Image by Sagada Municipality via Facebook

Residents of the famed town had launched a united petition to stop the entry of a private sector into their land to develop a tourism site;  affirming an unwritten rule that lands in their town must not be put on sale to outsiders.

It was reported that the unwritten rule states that only members of their families or their relatives can acquire their lands.

According to a report, Mayor James Pooten has confirmed that AyalaLand is planning to develop a 20-hectare private property in Batalao, Sagada but the giant property developer denied on December 23 that it is planning to acquire a property in Sagada.

“We would like to inform the public that Ayala Land Inc. has no plans for acquisition and development in the town of Sagada,” AyalaLand was quoted in a report. “Ayala Land has not entered into discussions with any party regarding properties in Sagada.”

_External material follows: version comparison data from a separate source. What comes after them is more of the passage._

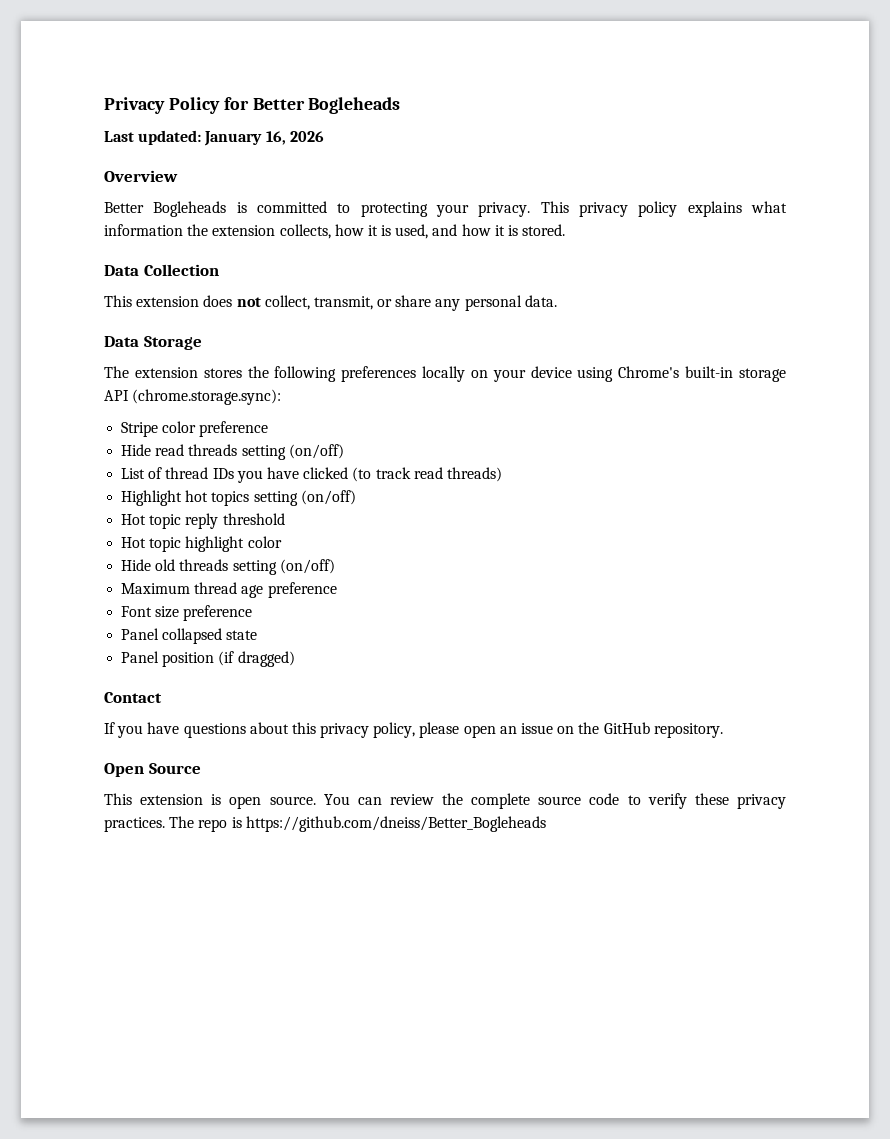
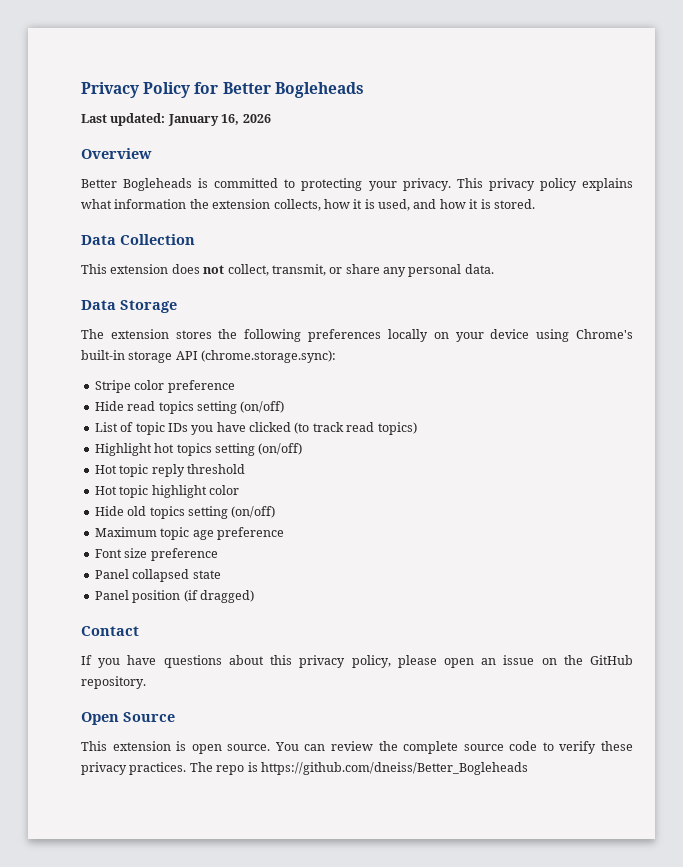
- Hide read threads setting (on/off)
+ Hide read topics setting (on/off)
- List of thread IDs you have clicked (to track read threads)
+ List of topic IDs you have clicked (to track read topics)
- Hide old threads setting (on/off)
+ Hide old topics setting (on/off)
- Maximum thread age preference
+ Maximum topic age preference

The statement came after news about the plan to acquire a property in Sagada circulated on Twitter with most of the netizens airing opposition of the plan.

Image by Sagada Municipality via Facebook

The indigenous peoples of Sagada said in a statement that through the years they had been protecting their lands from possible deterioration caused by mass tourism and they had been successful.

“We have a long historical tradition of fighting for our communal and ancestral lands,” the indigenous peoples said. “Now once more, dark clouds hover our community, posing danger not only to local businesses but to Sagada’s overall social and cultural fabric.”

“If we surrender our lands, forests, mountains and watersheds to outsiders, we surrender our souls as a people. This is our patrimony and must remain so for generations,” they added.